29 Kasım 2019 00:07

Taş bir tane, kuş kaç tane?

Muharrem İnce

Fotoğraf: DHA

Paylaş

Gazetecilik literatürüne yeni bir gazetecilik türü daha girmiş bulunuyor. Bu tür gazetecilik kumpaslarla iş çeviren “operasyon gazeteciliği” olarak adlandırılabilir. Saray’a çıkan CHP’li haberi bu türün ilk örneği olarak kayıtlara geçecek. ‘Bunun neresi yeni, bu ülkede gazete manşetleri ile ne operasyonlar yapıldı’ denilebilir. Doğrudur, geçmişte 6-7 Eylül olayları gibi ve daha pek çok olayda gazeteler kullanıldı. Ancak bu tip olaylar bir devlet operasyonu idi ve gazeteler kurumsal olarak bu tür işlere hizmet etti.
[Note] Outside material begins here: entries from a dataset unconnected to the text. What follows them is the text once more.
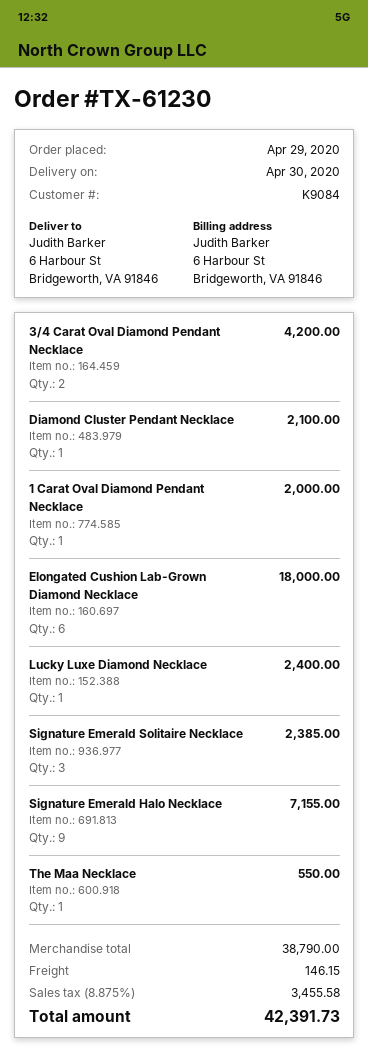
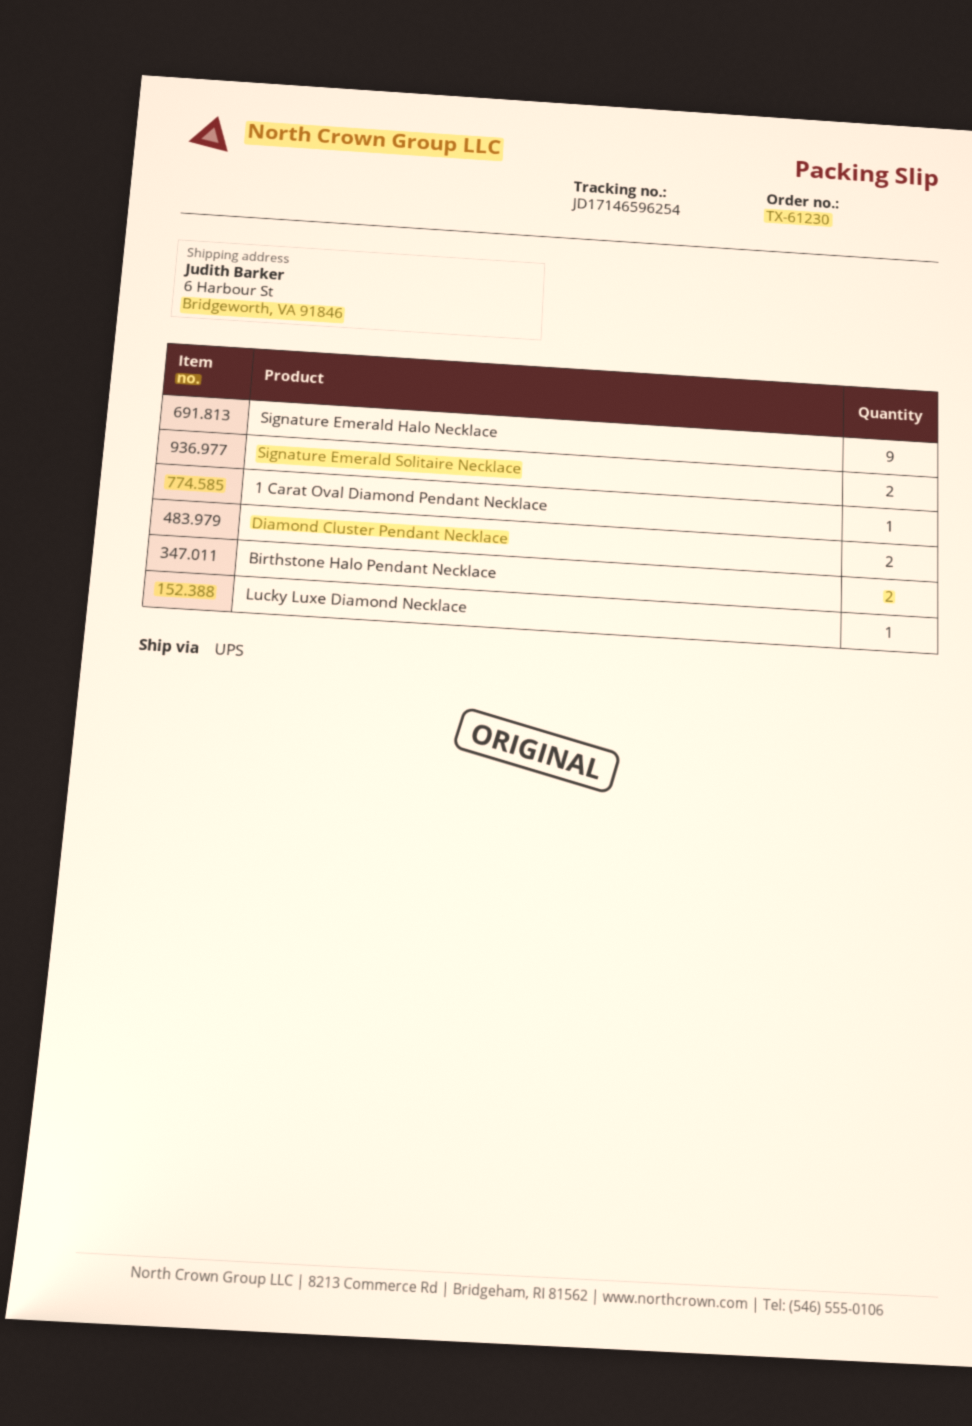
3/4 Carat Oval Diamond Pendant Necklace: 2 -> none
Diamond Cluster Pendant Necklace: 1 -> 2
Elongated Cushion Lab-Grown Diamond Necklace: 6 -> none
Signature Emerald Solitaire Necklace: 3 -> 2
The Maa Necklace: 1 -> none
Birthstone Halo Pendant Necklace: none -> 2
Bu kez durum farklı. İki gazeteci ana muhalefet partisine yönelik olarak iktidar partisi tarafından kullanıldılar ve birkaç günlüğüne ülkenin diğer sorunları geri planda kaldı. Ana muhalefet partisi lideri, partisinin başında yerel seçim başarısından sonra en tartışmasız günlerini yaşıyor. Dolayısıyla “liderlik yarışı” içindeki muhalifine yönelik siyaseten ahlak dışı sayılabilecek bir adım atmaya ihtiyacı yok. Ama katıldığı bir TV programında acemi bir siyasetçi gibi davranıyor. İşin garibi “Bizim partimizde böyle kişiler yoktur” diyemiyor. Çevresinde bulunan ve “çete” olmakla suçlananların da az çok politik tecrübeleri varsa böyle bir yola girmemeleri gerekiyor, yok giriyorlarsa siyaseten yetersiz sayılıp bir kenara koyulmaları lazım.
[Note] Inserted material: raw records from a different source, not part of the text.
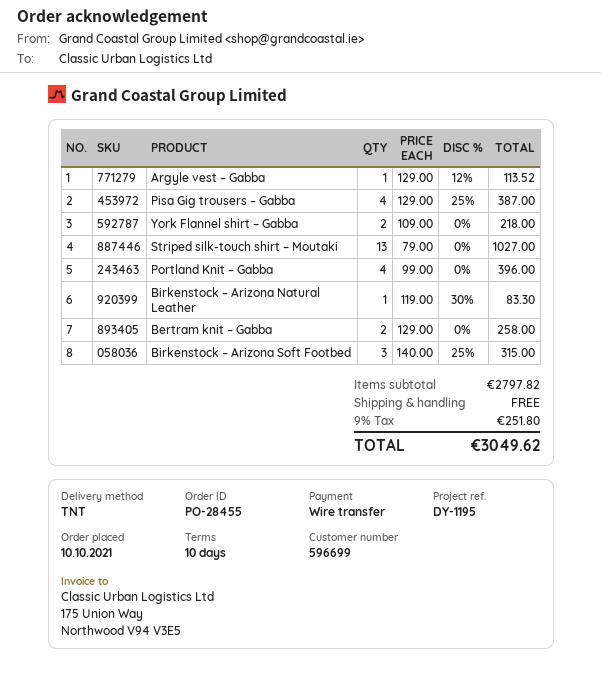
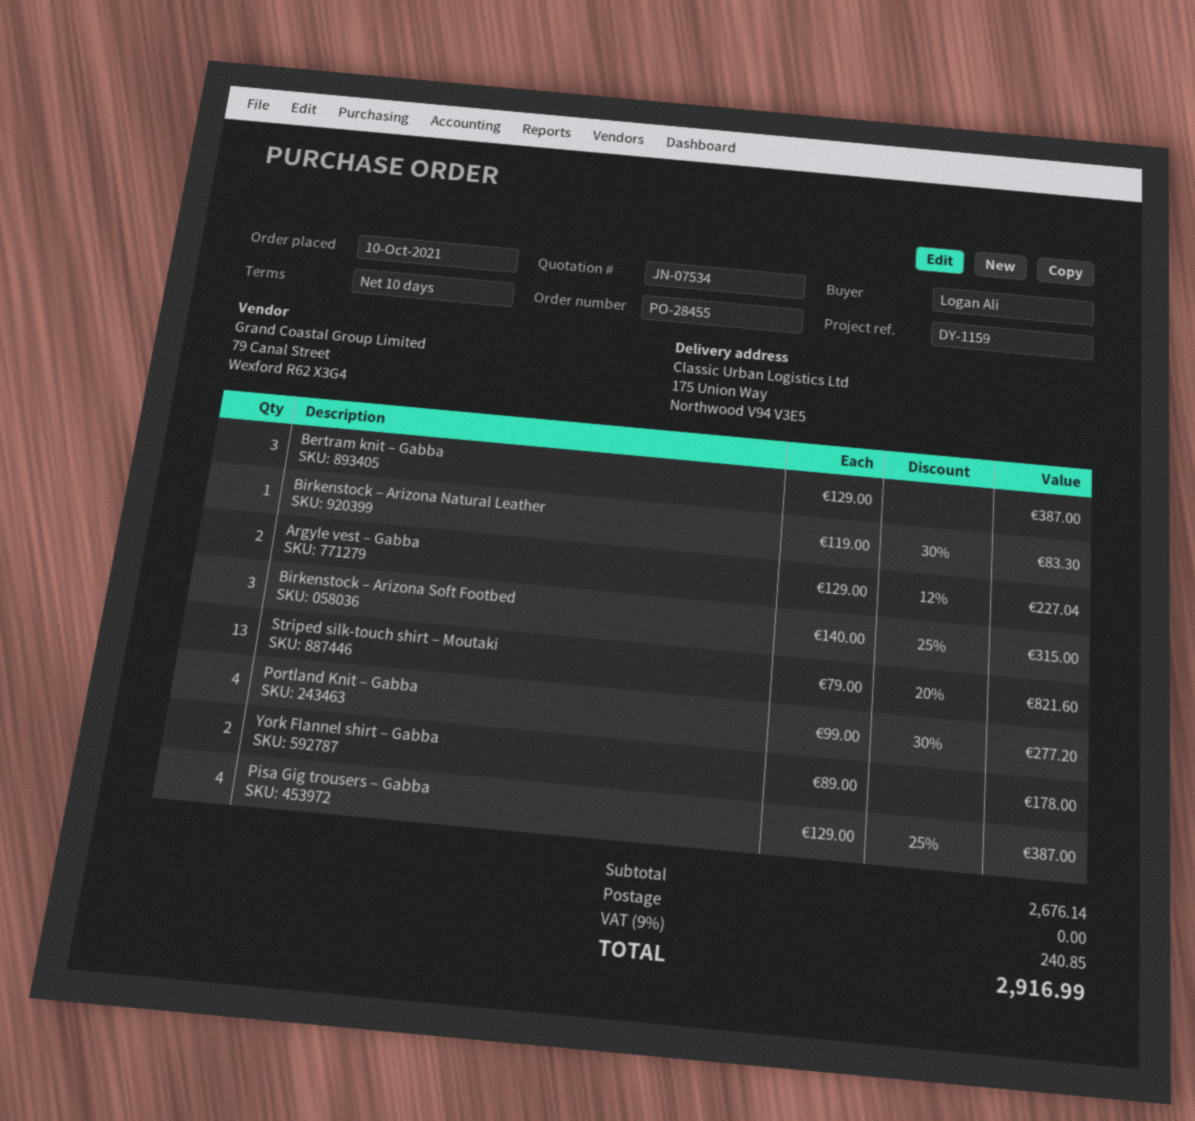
reference: DY-1195 -> DY-1159
Argyle vest – Gabba: 1 x 129.00 - 12% = 113.52 -> 2 x 129.00 - 12% = 227.04
York Flannel shirt – Gabba: 2 x 109.00 = 218.00 -> 2 x 89.00 = 178.00
Striped silk-touch shirt – Moutaki: 13 x 79.00 = 1027.00 -> 13 x 79.00 - 20% = 821.60
Portland Knit – Gabba: 4 x 99.00 = 396.00 -> 4 x 99.00 - 30% = 277.20
Bertram knit – Gabba: 2 x 129.00 = 258.00 -> 3 x 129.00 = 387.00
subtotal: 2797.82 -> 2676.14
tax: 9% = 251.80 -> 9% = 240.85
total: 3049.62 -> 2916.99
Lider adayı ise olgun ve sağ duyulu yaklaşıp, prestij kazanabileceği bir olaya acemi bir çaylak gibi atlıyor ve daha zayıf bir konuma düşüyor. İktidar medyası “Demek ki bu ikisi yıprandığına göre, bundan çıkar sağlayan başka biri olmalı” diyerek, oklarını İmamoğlu’na çeviriyor. Böylece İmamoğlu kumpas kuran, kurmamışsa da kumpaslarla yolu açılan bir pozisyona yerleştiriliyor. İhtiyar çakal da zaten durumu “kumpas değil, proje” olarak açıklıyor. İmamoğlu gelecek bir seçimde CHP’nin Cumhurbaşkanı adaylığına en yakın kişisi ve CHP içinde buna itiraz edecek güçlü bir mihrak görünmüyor. Yani bu olay CHP içinde önde gelen kişilerin hiç birisine yaramıyor! Üçünü de yıpratıyor, ana muhalefet partisi CHP’yi yaralıyor.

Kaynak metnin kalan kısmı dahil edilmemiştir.